■ Task directions:
Your output must be the lines below from the line containing "background: #eab308 ->" to the line containing "font-size: 16px ->", both lines included, reproduced exactly and without pictures.

■ Data extracts:
· · · ·

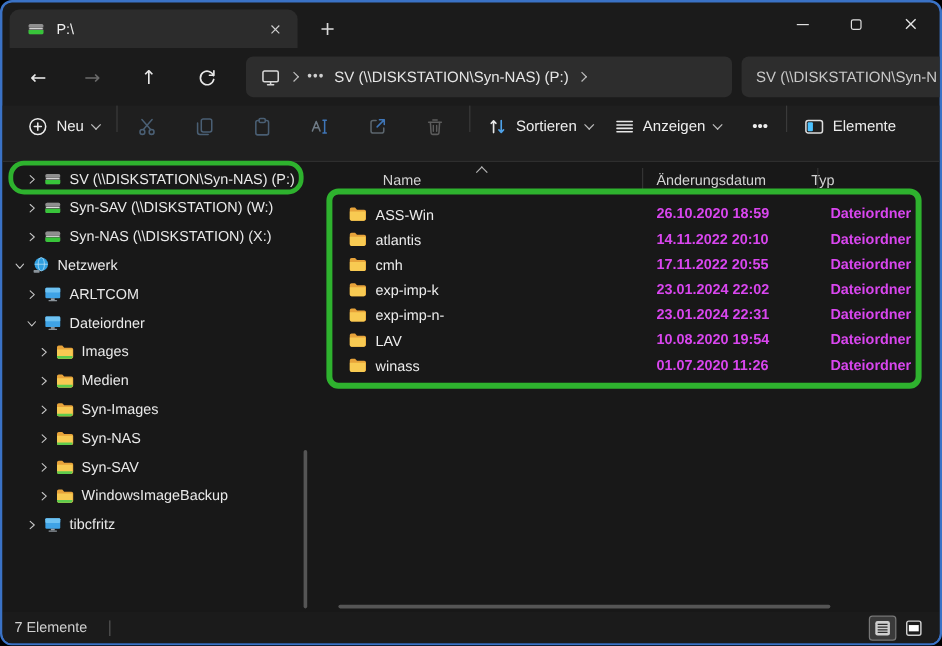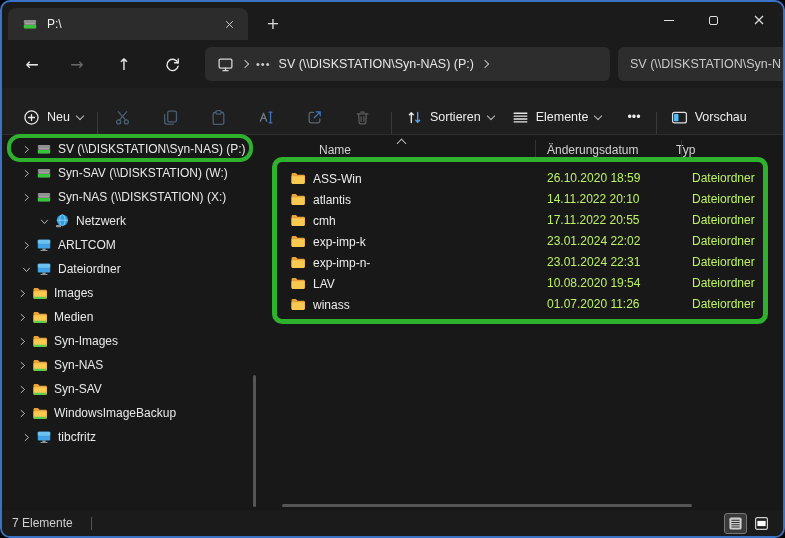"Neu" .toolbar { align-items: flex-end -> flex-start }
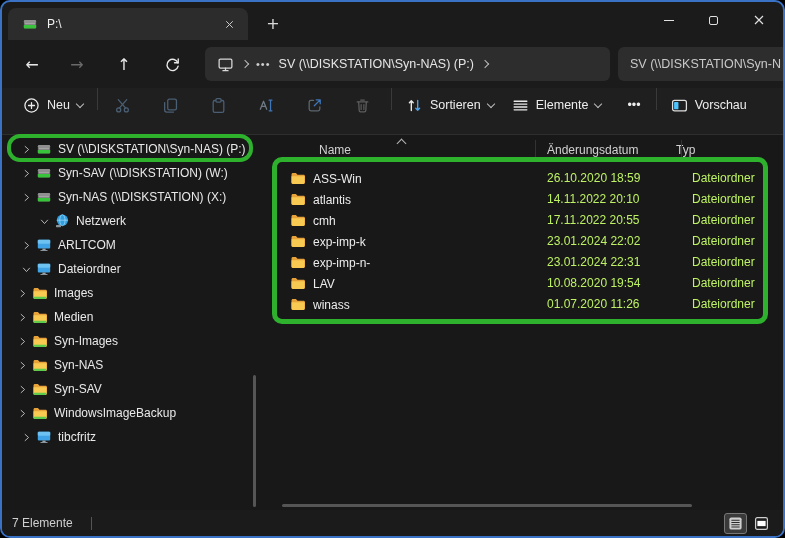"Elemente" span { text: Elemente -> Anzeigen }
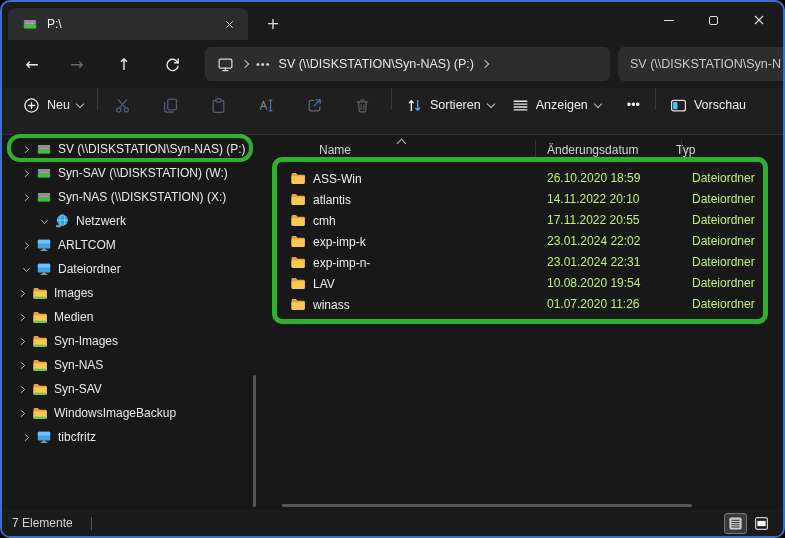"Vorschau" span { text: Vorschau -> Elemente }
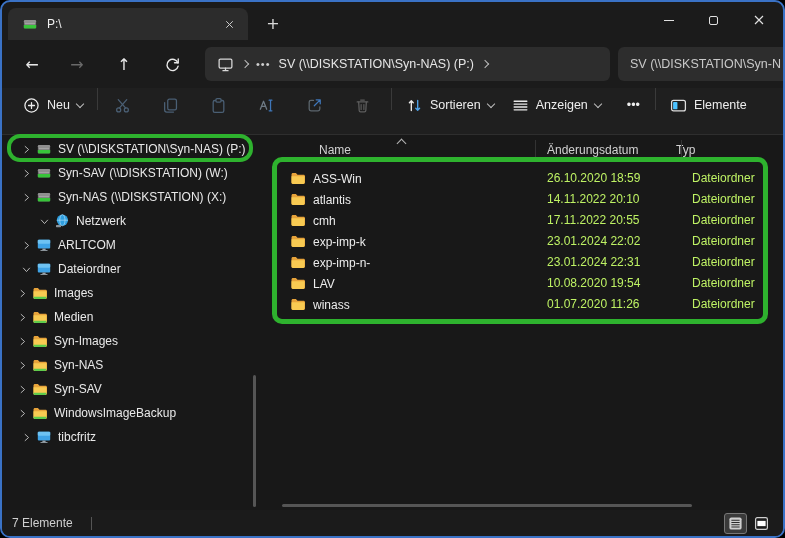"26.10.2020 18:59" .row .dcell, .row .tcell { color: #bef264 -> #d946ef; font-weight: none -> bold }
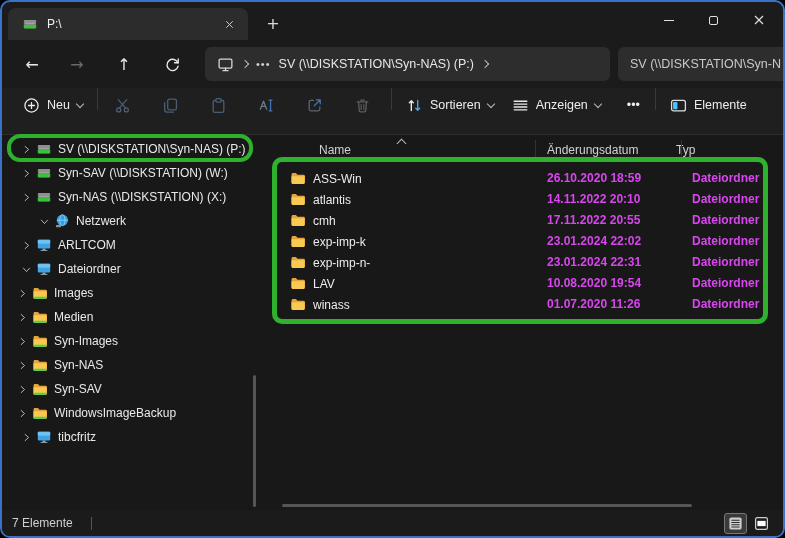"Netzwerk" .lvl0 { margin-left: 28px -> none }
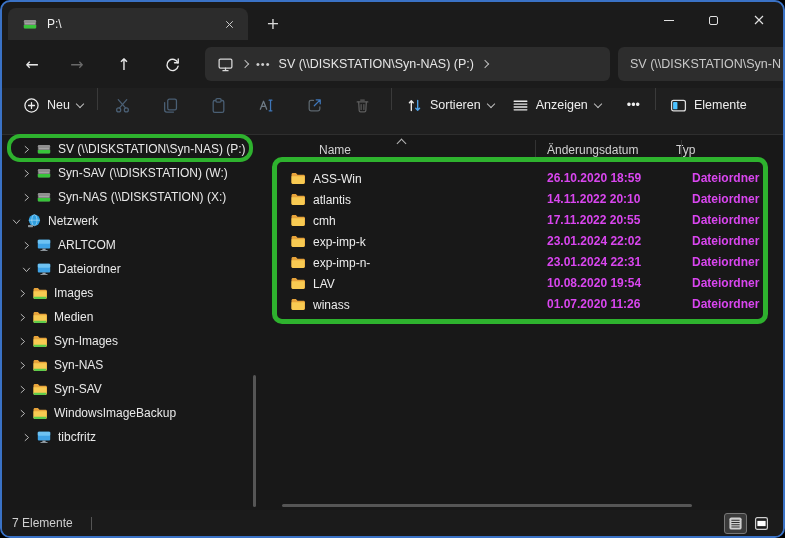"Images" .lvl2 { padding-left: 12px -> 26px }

· · · ·

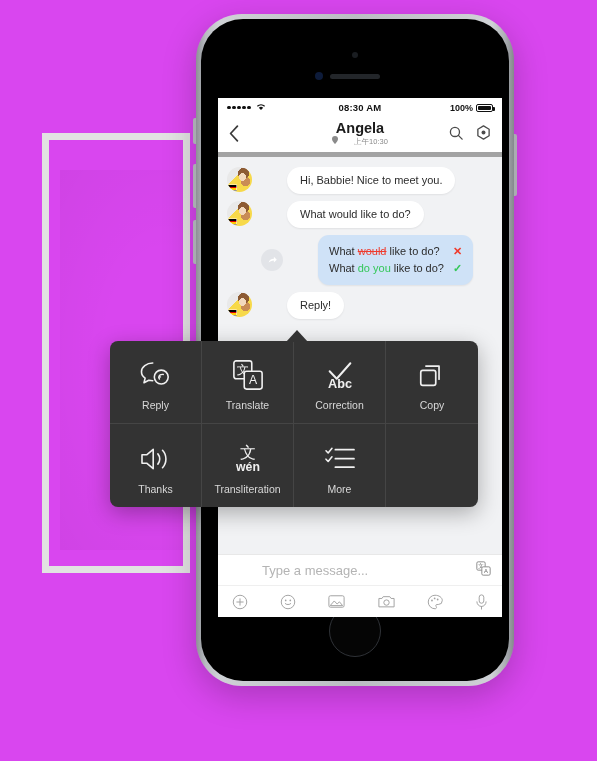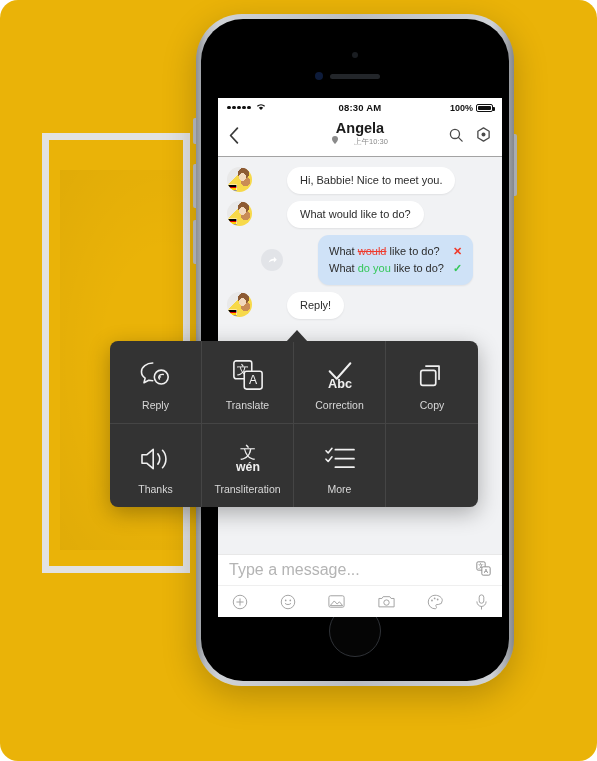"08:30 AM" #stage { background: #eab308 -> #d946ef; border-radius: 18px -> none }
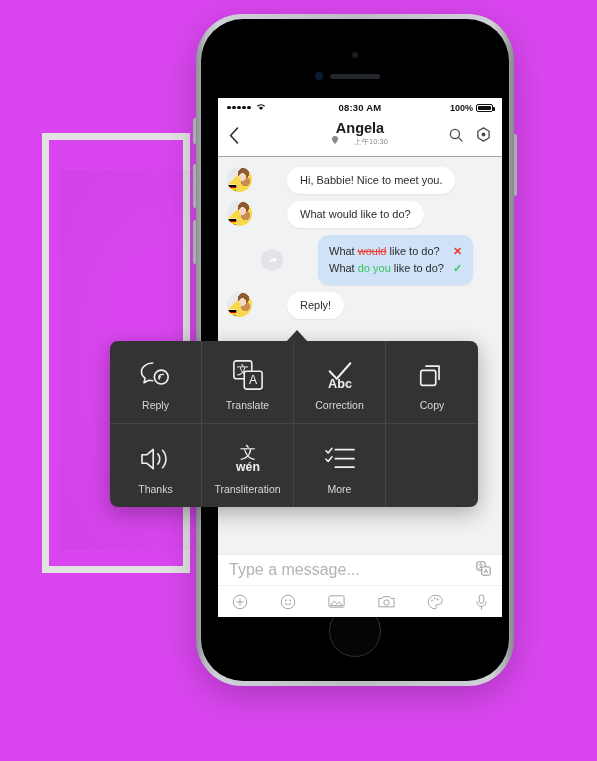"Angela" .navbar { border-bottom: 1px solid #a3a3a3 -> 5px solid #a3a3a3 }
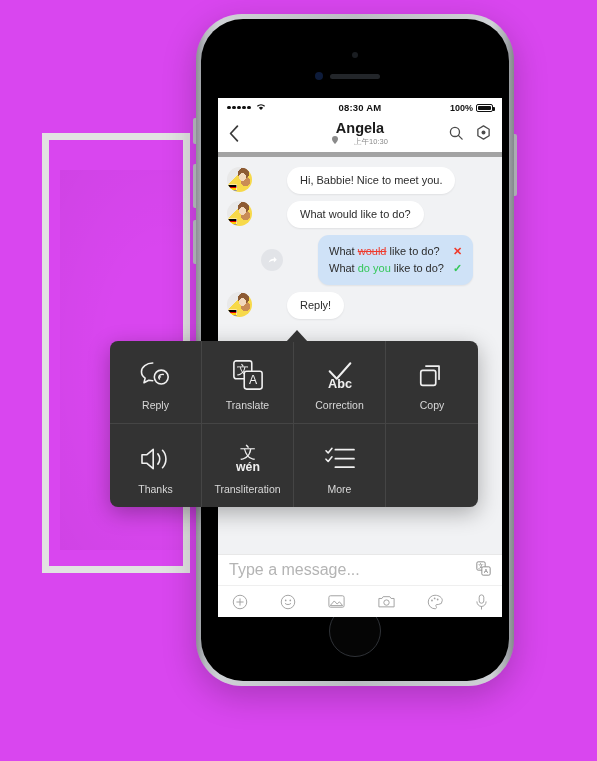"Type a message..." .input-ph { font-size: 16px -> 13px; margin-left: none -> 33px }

· · · ·

■ Written response:
"08:30 AM" #stage { background: #eab308 -> #d946ef; border-radius: 18px -> none }
"Angela" .navbar { border-bottom: 1px solid #a3a3a3 -> 5px solid #a3a3a3 }
"Type a message..." .input-ph { font-size: 16px -> 13px; margin-left: none -> 33px }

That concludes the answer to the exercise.